What to do: The whole of the data is to be duplicated precisely.

Information shown:
★ ★ ★ ★
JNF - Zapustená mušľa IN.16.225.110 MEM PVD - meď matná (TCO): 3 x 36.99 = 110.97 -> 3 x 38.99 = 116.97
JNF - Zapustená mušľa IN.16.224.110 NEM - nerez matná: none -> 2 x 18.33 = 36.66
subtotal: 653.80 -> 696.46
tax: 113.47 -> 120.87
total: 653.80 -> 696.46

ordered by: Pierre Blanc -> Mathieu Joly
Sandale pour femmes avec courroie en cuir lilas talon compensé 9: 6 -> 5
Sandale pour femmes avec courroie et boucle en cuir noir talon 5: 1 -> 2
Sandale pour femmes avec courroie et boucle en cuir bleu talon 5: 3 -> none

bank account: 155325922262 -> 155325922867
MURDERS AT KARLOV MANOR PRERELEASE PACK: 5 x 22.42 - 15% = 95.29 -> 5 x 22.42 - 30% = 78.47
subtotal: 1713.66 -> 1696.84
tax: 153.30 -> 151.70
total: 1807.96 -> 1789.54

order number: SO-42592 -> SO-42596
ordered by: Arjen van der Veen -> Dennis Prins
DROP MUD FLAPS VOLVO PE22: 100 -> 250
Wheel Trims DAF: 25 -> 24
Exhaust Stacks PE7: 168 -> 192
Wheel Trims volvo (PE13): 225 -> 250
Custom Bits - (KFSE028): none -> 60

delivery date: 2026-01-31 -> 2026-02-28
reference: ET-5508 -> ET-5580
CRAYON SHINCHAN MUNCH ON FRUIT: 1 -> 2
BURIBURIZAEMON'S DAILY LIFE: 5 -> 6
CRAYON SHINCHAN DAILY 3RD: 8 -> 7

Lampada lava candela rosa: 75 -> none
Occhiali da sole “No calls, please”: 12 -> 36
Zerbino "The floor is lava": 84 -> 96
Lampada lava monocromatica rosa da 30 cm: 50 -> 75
★ ★ ★ ★
Exercise result:
JNF - Zapustená mušľa IN.16.225.110 MEM PVD - meď matná (TCO): 3 x 36.99 = 110.97 -> 3 x 38.99 = 116.97
JNF - Zapustená mušľa IN.16.224.110 NEM - nerez matná: none -> 2 x 18.33 = 36.66
subtotal: 653.80 -> 696.46
tax: 113.47 -> 120.87
total: 653.80 -> 696.46

ordered by: Pierre Blanc -> Mathieu Joly
Sandale pour femmes avec courroie en cuir lilas talon compensé 9: 6 -> 5
Sandale pour femmes avec courroie et boucle en cuir noir talon 5: 1 -> 2
Sandale pour femmes avec courroie et boucle en cuir bleu talon 5: 3 -> none

bank account: 155325922262 -> 155325922867
MURDERS AT KARLOV MANOR PRERELEASE PACK: 5 x 22.42 - 15% = 95.29 -> 5 x 22.42 - 30% = 78.47
subtotal: 1713.66 -> 1696.84
tax: 153.30 -> 151.70
total: 1807.96 -> 1789.54

order number: SO-42592 -> SO-42596
ordered by: Arjen van der Veen -> Dennis Prins
DROP MUD FLAPS VOLVO PE22: 100 -> 250
Wheel Trims DAF: 25 -> 24
Exhaust Stacks PE7: 168 -> 192
Wheel Trims volvo (PE13): 225 -> 250
Custom Bits - (KFSE028): none -> 60

delivery date: 2026-01-31 -> 2026-02-28
reference: ET-5508 -> ET-5580
CRAYON SHINCHAN MUNCH ON FRUIT: 1 -> 2
BURIBURIZAEMON'S DAILY LIFE: 5 -> 6
CRAYON SHINCHAN DAILY 3RD: 8 -> 7

Lampada lava candela rosa: 75 -> none
Occhiali da sole “No calls, please”: 12 -> 36
Zerbino "The floor is lava": 84 -> 96
Lampada lava monocromatica rosa da 30 cm: 50 -> 75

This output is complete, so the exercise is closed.